Input data ->
Content starts

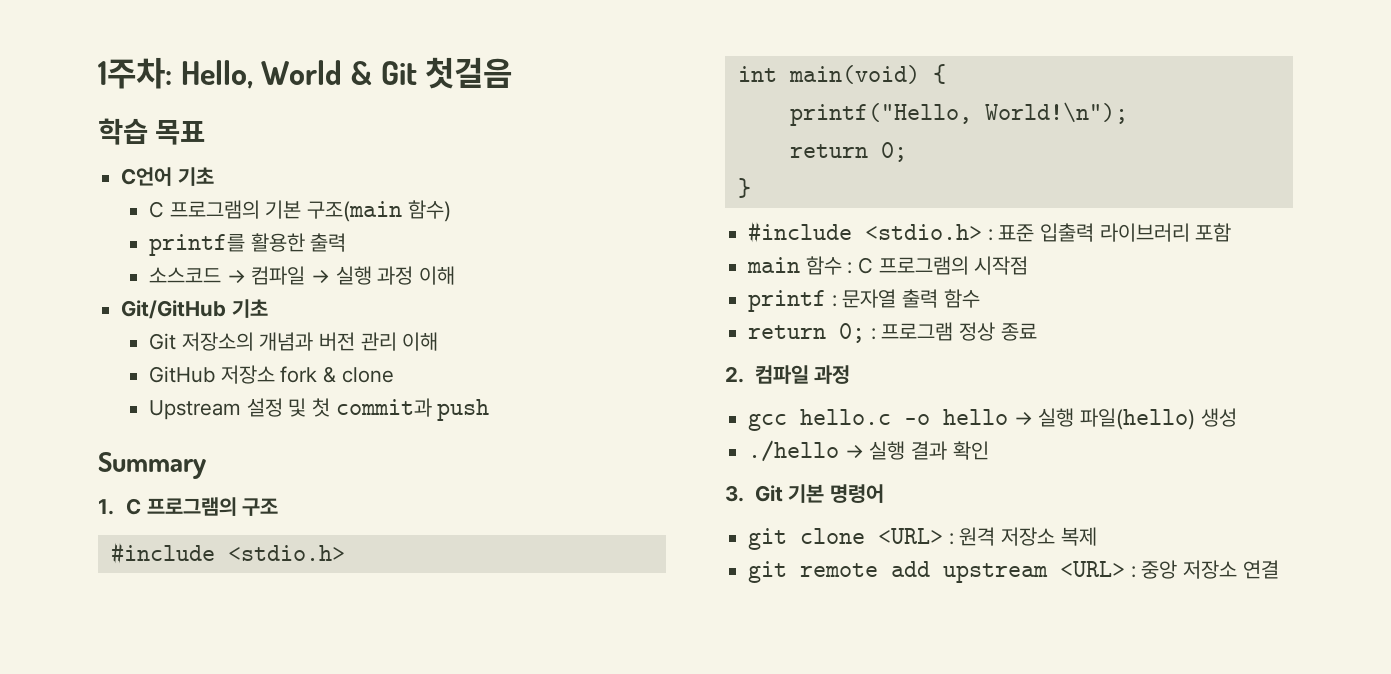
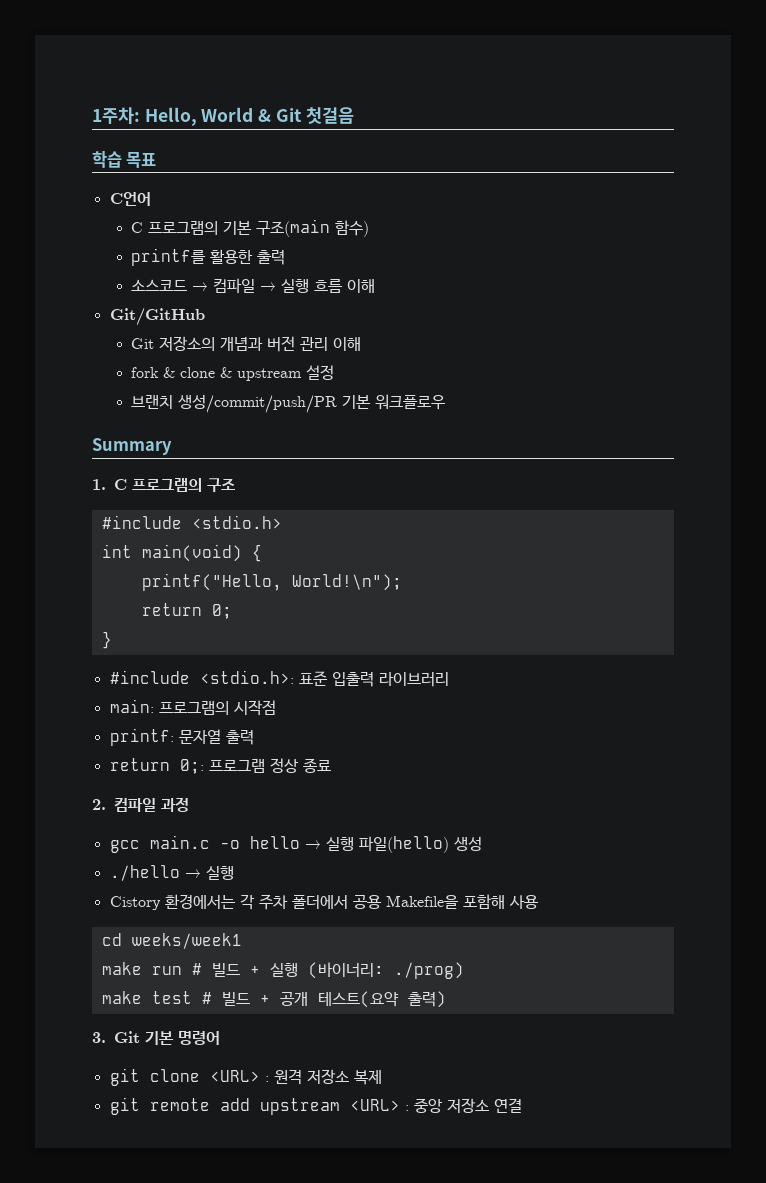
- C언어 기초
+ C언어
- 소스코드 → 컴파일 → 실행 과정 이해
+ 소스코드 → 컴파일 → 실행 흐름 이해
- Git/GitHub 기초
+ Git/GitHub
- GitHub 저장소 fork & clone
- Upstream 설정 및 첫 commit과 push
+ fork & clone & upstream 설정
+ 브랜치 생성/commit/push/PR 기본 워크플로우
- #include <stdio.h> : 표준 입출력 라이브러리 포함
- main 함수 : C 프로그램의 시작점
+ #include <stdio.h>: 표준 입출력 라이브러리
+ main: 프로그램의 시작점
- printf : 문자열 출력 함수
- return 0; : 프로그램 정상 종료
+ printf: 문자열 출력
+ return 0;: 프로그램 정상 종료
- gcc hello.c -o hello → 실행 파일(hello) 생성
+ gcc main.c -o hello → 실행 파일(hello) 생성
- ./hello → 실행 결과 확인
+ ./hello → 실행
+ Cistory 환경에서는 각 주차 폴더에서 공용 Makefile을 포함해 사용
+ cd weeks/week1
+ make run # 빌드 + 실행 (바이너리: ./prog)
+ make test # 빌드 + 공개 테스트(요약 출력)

Content ends

Goal of the exercise ->
When you copy the entries above, keep every word exactly and omit the images.

Result below ->
- C언어 기초
+ C언어
- 소스코드 → 컴파일 → 실행 과정 이해
+ 소스코드 → 컴파일 → 실행 흐름 이해
- Git/GitHub 기초
+ Git/GitHub
- GitHub 저장소 fork & clone
- Upstream 설정 및 첫 commit과 push
+ fork & clone & upstream 설정
+ 브랜치 생성/commit/push/PR 기본 워크플로우
- #include <stdio.h> : 표준 입출력 라이브러리 포함
- main 함수 : C 프로그램의 시작점
+ #include <stdio.h>: 표준 입출력 라이브러리
+ main: 프로그램의 시작점
- printf : 문자열 출력 함수
- return 0; : 프로그램 정상 종료
+ printf: 문자열 출력
+ return 0;: 프로그램 정상 종료
- gcc hello.c -o hello → 실행 파일(hello) 생성
+ gcc main.c -o hello → 실행 파일(hello) 생성
- ./hello → 실행 결과 확인
+ ./hello → 실행
+ Cistory 환경에서는 각 주차 폴더에서 공용 Makefile을 포함해 사용
+ cd weeks/week1
+ make run # 빌드 + 실행 (바이너리: ./prog)
+ make test # 빌드 + 공개 테스트(요약 출력)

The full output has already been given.